XV. ACTION AT AN ABSOLUTE DISTANCE.

IT is a fixed principle in St. Thomas's physical system that the agent and the patient must be conjoined, and therefore that action at an absolute distance is impossible and absurd: but the agent may be substantially distant from the patient, if the two are conjoined by virtue of a medium. The Scholastics, therefore, said that the immediatio suppositi is not always necessary, the immediatio virtutis being sufficient in finite causes. "However great the virtue of the agent may be," says St. Thomas, "it cannot act on anything distant, except through a medium,"{1} and because the virtue of God is not really distinguishable from His essence, the holy Doctor adds that, "To act immediately on all things belongs to the most great virtue of God. Wherefore nothing is so distant that God is not in it." And he exemplifies this with regard to finite agents by saying that he who operates, being absent, is not the proximate cause of the thing done, but its remote cause, as the sun's virtue is first impressed on a body conjoined to it, and so on successively; which virtue, as Avicenna says, is its light, by which it acts on inferior things. There is more sense in this than in the sayings of modern scientists, who talk about ethereal atoms very far apart, and oscillations of light parallel to each other, so that the ethereal atoms never can meet; while the sun nevertheless communicates its virtue by atomic ethereal motion to all things, and by illuminating, fructifies them.

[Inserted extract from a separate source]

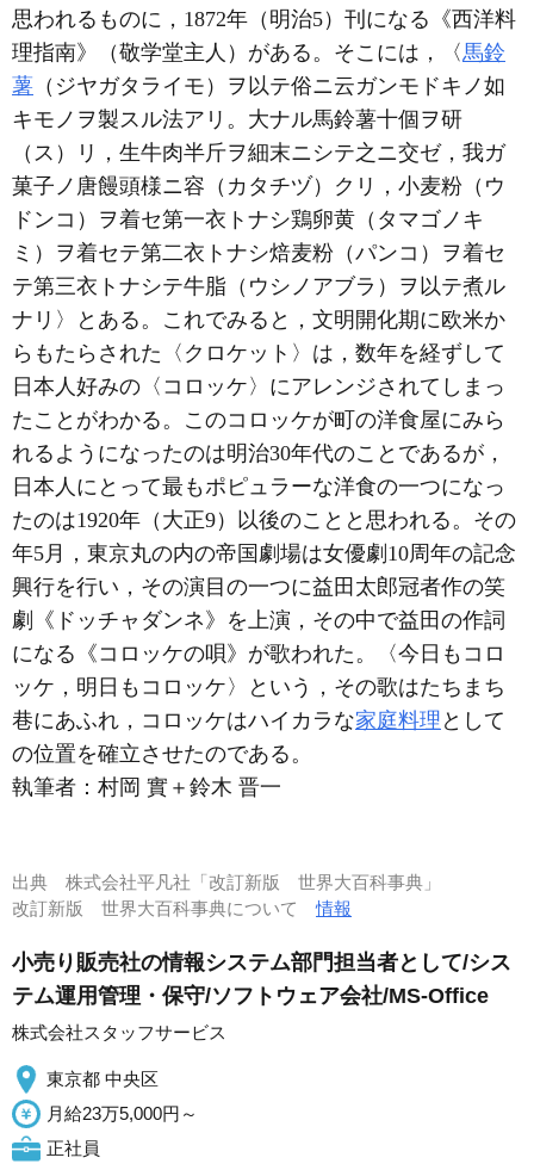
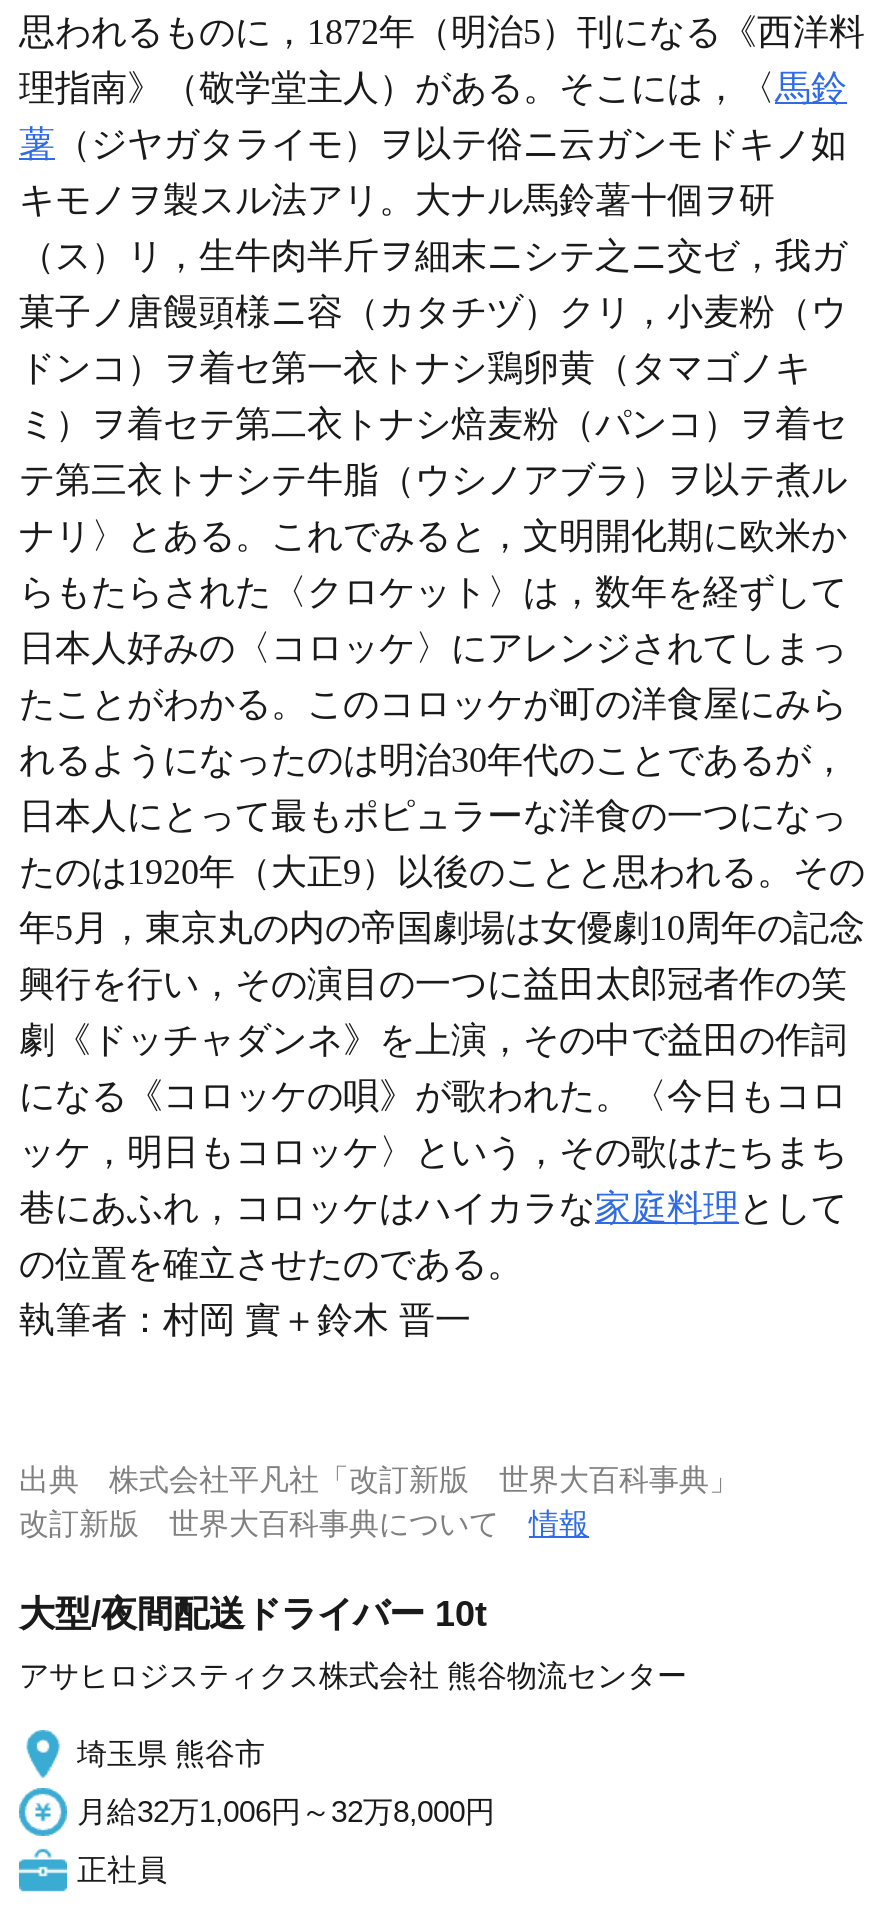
[12,951,511,1008] 小売り販売社の情報システム部門担当者として/シス | テム運用管理・保守/ソフトウェア会社/MS-Office -> [19,1594,487,1634] 大型/夜間配送ドライバー 10t
[12,1022,226,1042] 株式会社スタッフサービス -> [19,1658,687,1692] アサヒロジスティクス株式会社 熊谷物流センター
[46,1069,159,1089] 東京都 中央区 -> [77,1736,265,1770] 埼玉県 熊谷市
[46,1103,198,1123] 月給23万5,000円～ -> [77,1794,495,1828] 月給32万1,006円～32万8,000円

When we consider the facts of nature, we always find valid arguments for a general induction that created causes never operate at a distance: and philosophical reasoning makes us draw the same conclusion. For if we admit that a substance can operate on another, in spite of an absolute void between, we must admit an effect without a cause. In fact, if there are two substances, A and V, separated by an absolute void, and A is to operate a change, X, on V, between these there must be a virtue, a force, a cause, productive of that change. Now this virtue and the substance whence it proceeds are either conjoined or not conjoined. If they are conjoined, A must be in true contact with V, and that upsets the hypothesis of absolute distance. If they are not conjoined, that virtue must either depend on another substance, to which it was transmitted from A, or it must subsist of itself. In the former case the hypothesis of action absolutely at a distance would vanish: in the second we should be affirming what is contrary to nature. Substance alone can subsist of itself. Every virtue or force or quality or accident must be inherent in a substance as in its proper subject. Therefore that virtue or force of A cannot detach itself and fly alone to Y; but, in order to arrive there, must be consigned, so to speak, first to B, then from B to C, and from C to D, and from D to E, and so on, through a series of intermediate substances, till it comes to that which is in immediate contact with V, like the mechanical movement communicated from the first to the last in a series of balls apart from each other. Hence the Scholastic principle, that the operator and the thing operated on must be conjoined, either immediatione suppositi or immediatione virtutis.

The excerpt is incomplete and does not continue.